─── Supplied material

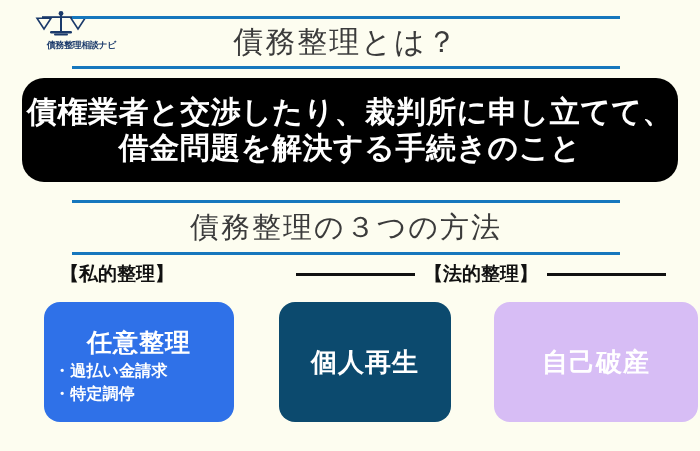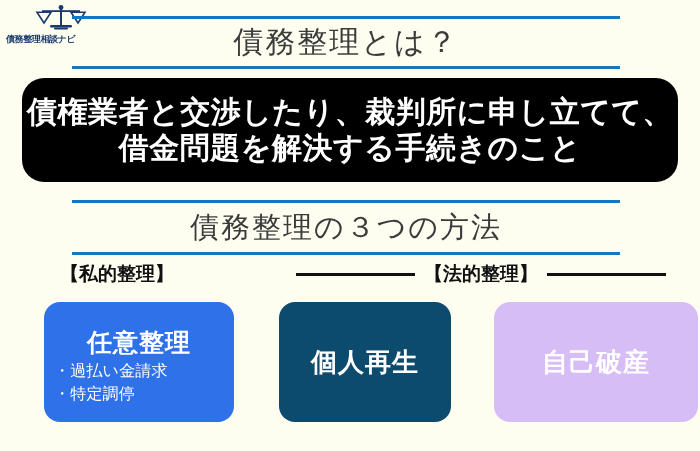"債務整理相談ナビ" .logo { text-align: left -> right; top: 4px -> 10px }
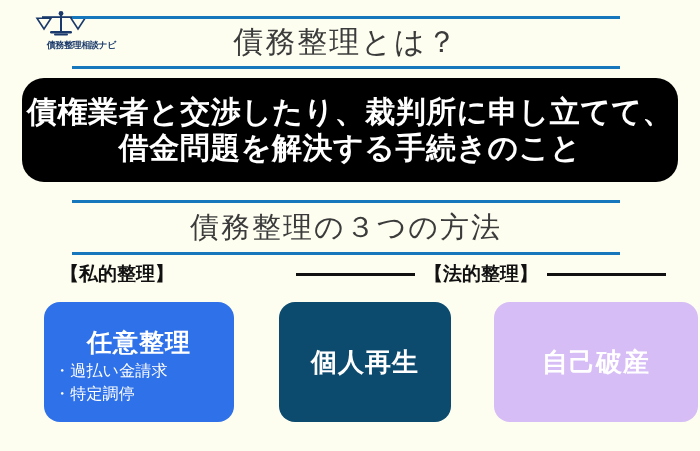"・過払い金請求" .bullet { font-weight: 400 -> 700 }
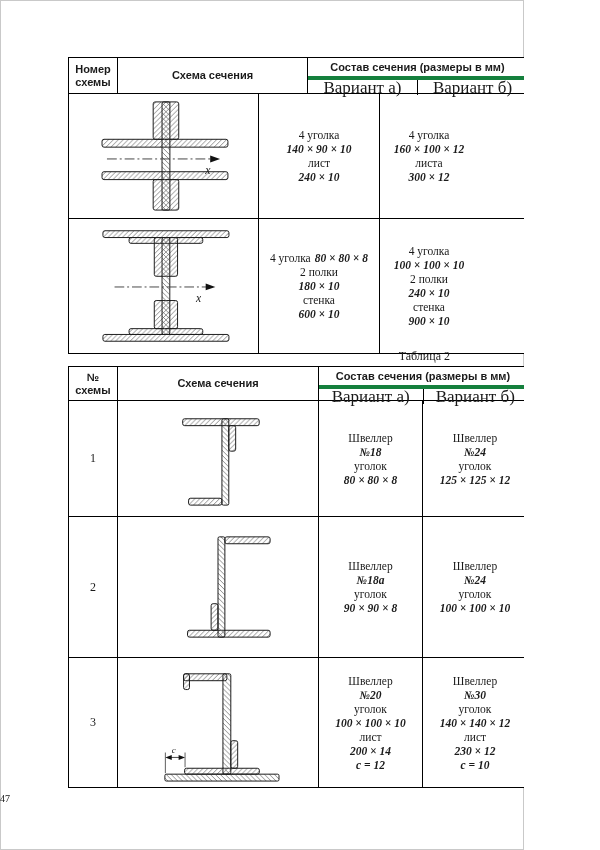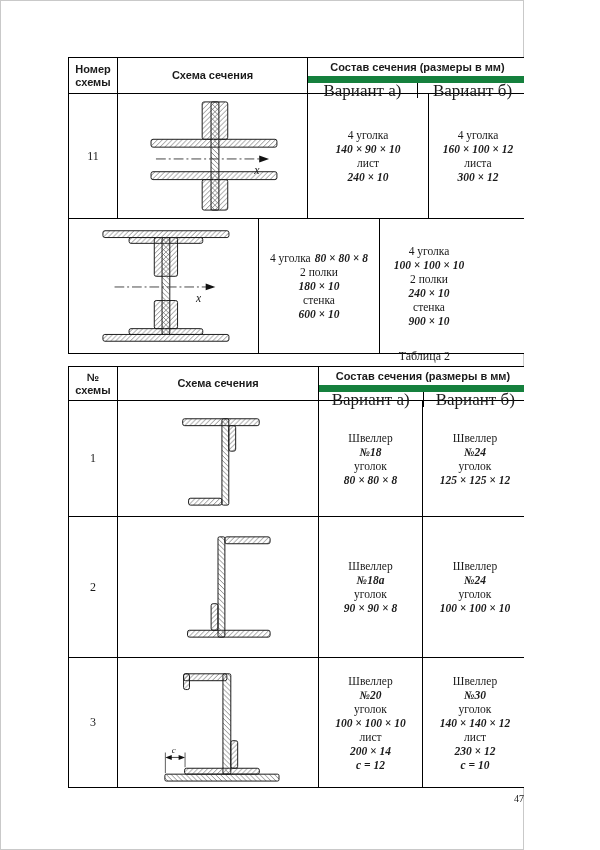"Состав сечения (размеры в мм)" .sostav { border-bottom: 7px solid #15803d -> 4px solid #15803d }
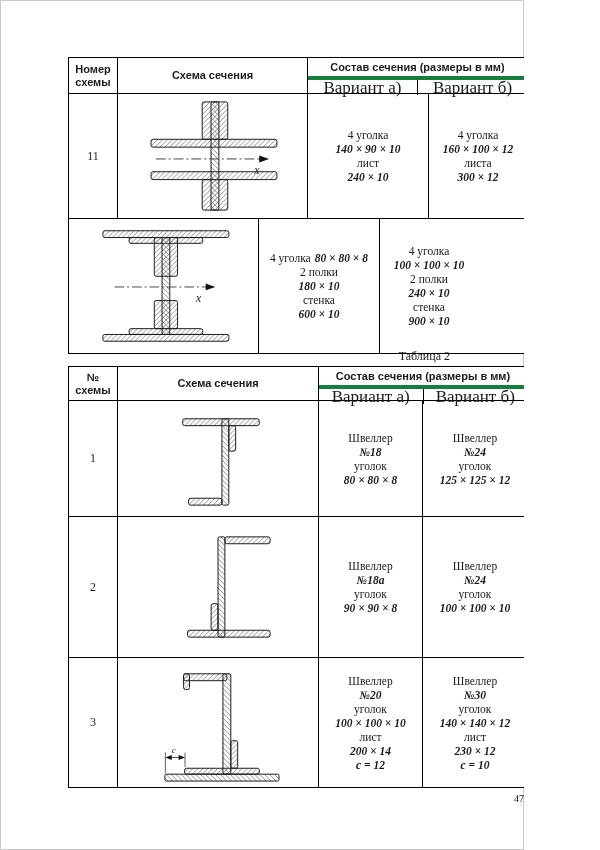"11" div.c { html: <div>11</div> -> none }
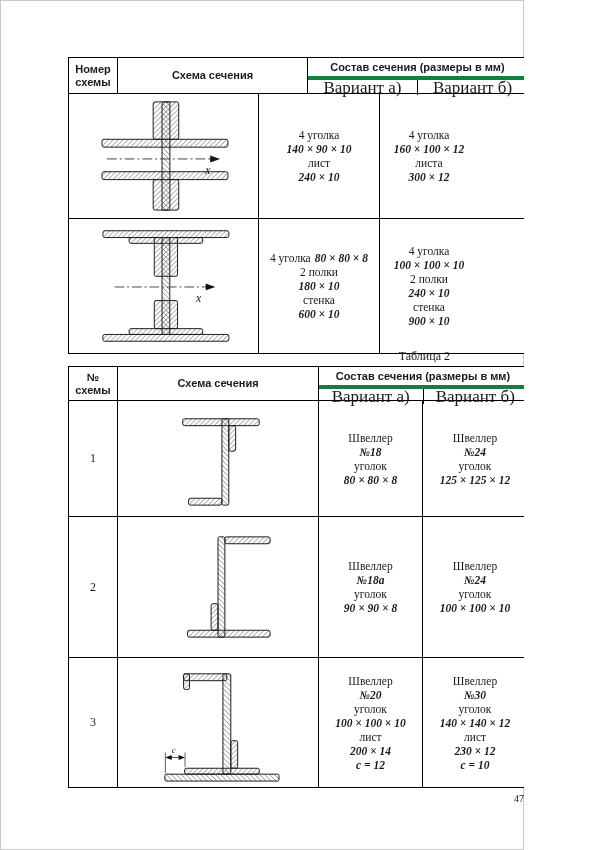"47" .pageno { text-align: right -> left }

──────

▸ Task to complete:
Copy the entries precisely, images excluded.

▸ Result of this task:
"債務整理相談ナビ" .logo { text-align: left -> right; top: 4px -> 10px }
"・過払い金請求" .bullet { font-weight: 400 -> 700 }
"Состав сечения (размеры в мм)" .sostav { border-bottom: 7px solid #15803d -> 4px solid #15803d }
"11" div.c { html: <div>11</div> -> none }
"47" .pageno { text-align: right -> left }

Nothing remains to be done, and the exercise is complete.